Following a delay of 7–14 days post electrode implantation, rats (n = 11) were electrically stimulated to induce self-sustaining SE. Afterdischarge thresholds were determined as the current required to elicit wet dog shakes. These threshold values were doubled and a suprathreshold stimulus of 323 ± 142 µA was delivered to the implanted electrodes for 81 ± 24 min using 10 s pulse trains of 20 ms period, 1 ms pulse duration, and biphasic square waves with a 2 s delay between pulse trains (Lothman, et al., 1989). The animals demonstrated “wet dog shakes” and seized during the stimulation procedure. Duration of SE is a major factor in determining the severity of structural changes (Fujikawa, 1996). However, so as not to confound the results, no anticonvulsant drugs were administered in this study to control for the length of SE post-stimulation. Even without controlling the length of SE, none of the rats displayed continuous seizure-like behavioral activity for over 2 hours, but displayed intermittent seizure-like behavior lasting up to 8 hours. No correlation was found between duration of behavioral seizures during SE, as seen by continuous behavioral video recordings, and onset of spontaneous seizures.

Video Monitoring

To monitor the presence and severity of seizures, the behavior of the animals was continuously video monitored starting 12 days post-induction of SE and continued for an additional 48 days. Seizure detection was performed by visual inspection of the continuous video recordings. A modified Racine scale (Borowicz and Czuczwar, 2003; Racine, 1972) was used to grade the behavioral seizures as follows: grade 0 for no seizure response; grade 1 for immobility, eye closure, ear twitching, twitching of vibrissae, sniffing, facial clonus; grade 2 for head nodding associated with more severe facial clonus; grade 3 for clonus of one forelimb; grade 3.5 for bilateral forelimb clonus without rearing; grade 4 for bilateral forelimb clonus with rearing; grade 4.5 for falling on a side (without rearing), loss of righting reflex accompanied by generalized clonic seizures; grade 5 for rearing and falling on the back accompanied by generalized clonic seizures.. Two blinded investigators (WN, MBP) in this study analyzed all the behavioral videos in order to be certain that no Racine grade 3–5 spontaneous seizures were missed.
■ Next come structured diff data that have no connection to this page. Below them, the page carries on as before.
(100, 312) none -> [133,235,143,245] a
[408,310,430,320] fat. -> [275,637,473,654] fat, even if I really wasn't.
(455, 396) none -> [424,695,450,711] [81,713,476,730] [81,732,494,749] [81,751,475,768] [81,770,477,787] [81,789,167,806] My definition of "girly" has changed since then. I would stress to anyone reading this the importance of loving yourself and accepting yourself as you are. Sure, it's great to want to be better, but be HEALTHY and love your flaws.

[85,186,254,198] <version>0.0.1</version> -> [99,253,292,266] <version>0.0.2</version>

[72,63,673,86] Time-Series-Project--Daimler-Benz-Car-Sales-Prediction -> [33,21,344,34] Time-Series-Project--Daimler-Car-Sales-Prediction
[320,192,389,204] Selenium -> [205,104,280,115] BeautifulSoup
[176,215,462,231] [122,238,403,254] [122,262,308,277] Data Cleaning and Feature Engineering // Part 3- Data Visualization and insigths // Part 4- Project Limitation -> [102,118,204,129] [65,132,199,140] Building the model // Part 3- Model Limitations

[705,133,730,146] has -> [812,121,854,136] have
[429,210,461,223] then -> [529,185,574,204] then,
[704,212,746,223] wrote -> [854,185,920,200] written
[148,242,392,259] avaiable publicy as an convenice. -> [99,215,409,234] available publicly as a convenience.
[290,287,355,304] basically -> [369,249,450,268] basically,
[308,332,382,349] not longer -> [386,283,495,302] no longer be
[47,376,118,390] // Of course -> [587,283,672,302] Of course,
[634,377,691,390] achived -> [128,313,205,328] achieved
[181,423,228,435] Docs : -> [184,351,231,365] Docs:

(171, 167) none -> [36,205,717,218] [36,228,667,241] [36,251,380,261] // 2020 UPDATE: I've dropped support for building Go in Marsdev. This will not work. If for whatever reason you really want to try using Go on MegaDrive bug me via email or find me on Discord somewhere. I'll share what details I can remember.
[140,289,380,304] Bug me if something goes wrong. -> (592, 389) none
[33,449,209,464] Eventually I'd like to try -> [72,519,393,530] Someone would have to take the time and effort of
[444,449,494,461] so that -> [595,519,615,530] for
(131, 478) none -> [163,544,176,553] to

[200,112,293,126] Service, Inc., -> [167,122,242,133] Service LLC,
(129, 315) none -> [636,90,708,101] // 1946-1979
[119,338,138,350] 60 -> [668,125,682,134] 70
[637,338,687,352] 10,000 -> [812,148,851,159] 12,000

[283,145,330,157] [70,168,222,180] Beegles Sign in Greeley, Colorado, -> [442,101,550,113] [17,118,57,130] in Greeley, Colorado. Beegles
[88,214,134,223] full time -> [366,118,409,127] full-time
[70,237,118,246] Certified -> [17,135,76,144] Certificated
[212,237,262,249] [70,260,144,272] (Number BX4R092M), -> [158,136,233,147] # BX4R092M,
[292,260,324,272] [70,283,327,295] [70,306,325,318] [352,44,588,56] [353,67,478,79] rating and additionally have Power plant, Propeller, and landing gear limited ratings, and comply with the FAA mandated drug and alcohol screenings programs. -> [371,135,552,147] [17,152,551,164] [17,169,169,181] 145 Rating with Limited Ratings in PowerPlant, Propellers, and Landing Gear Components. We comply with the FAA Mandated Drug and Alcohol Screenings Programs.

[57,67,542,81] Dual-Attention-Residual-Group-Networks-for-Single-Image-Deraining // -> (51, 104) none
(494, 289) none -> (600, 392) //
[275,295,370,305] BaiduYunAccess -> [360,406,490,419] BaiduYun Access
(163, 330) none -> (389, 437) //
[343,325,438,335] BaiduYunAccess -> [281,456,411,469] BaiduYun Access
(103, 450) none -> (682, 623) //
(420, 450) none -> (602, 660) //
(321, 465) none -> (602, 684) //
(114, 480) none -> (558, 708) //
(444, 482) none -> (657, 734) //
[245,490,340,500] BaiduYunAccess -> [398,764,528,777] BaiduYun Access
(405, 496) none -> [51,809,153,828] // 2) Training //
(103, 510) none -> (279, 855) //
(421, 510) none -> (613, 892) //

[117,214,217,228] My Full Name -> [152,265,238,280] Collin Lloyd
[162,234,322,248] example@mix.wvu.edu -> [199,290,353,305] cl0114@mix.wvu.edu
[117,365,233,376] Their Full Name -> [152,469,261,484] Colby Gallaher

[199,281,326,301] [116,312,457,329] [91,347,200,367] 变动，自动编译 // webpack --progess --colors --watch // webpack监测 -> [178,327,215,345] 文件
Magnetic Resonance Imaging

In-vivo Imaging

Temporal changes in the rat brains were monitored with MRI prior to electrode implantation, post-electrode implantation, and at days 3, 5, 7, 10, 20, 40 and 60 post-SE, using an 11.1 Tesla, 40cm horizontal bore magnet (Magnex Scientific, Abingdon, UK) and a Bruker Advance console (Bruker NMR Instruments, Inc., Billerica, MA). The rats were initially anesthetized with 4 % Isoflurane in 2.0 L/min O2 at and 4 mg/kg of Xylazine was injected subcutaneously, along with 2 mL of lactated Ringers solution (Hospira, Lake Forrest, IL) to maintain the physical condition of the rats during the extended MRI scans. Each rat was placed in a prone position, in a custom made MRI compatible stereotaxic frame and cradle, to allow repeatable positioning and minimize motion artifacts. In the magnet, anesthesia was maintained with 1.5 – 2.0 % Isoflurane in O2 at 1 L/min. Respiration and temperature were monitored and physiological temperature was maintained using heated air flowing over the animal (SA Instruments, Stony Brook, NY). Magnetic resonance was measured using a custom-built, saddle-shaped 470 MHz coil, for both excitation and detection, positioned on top of the rat’s head and centered over the brain.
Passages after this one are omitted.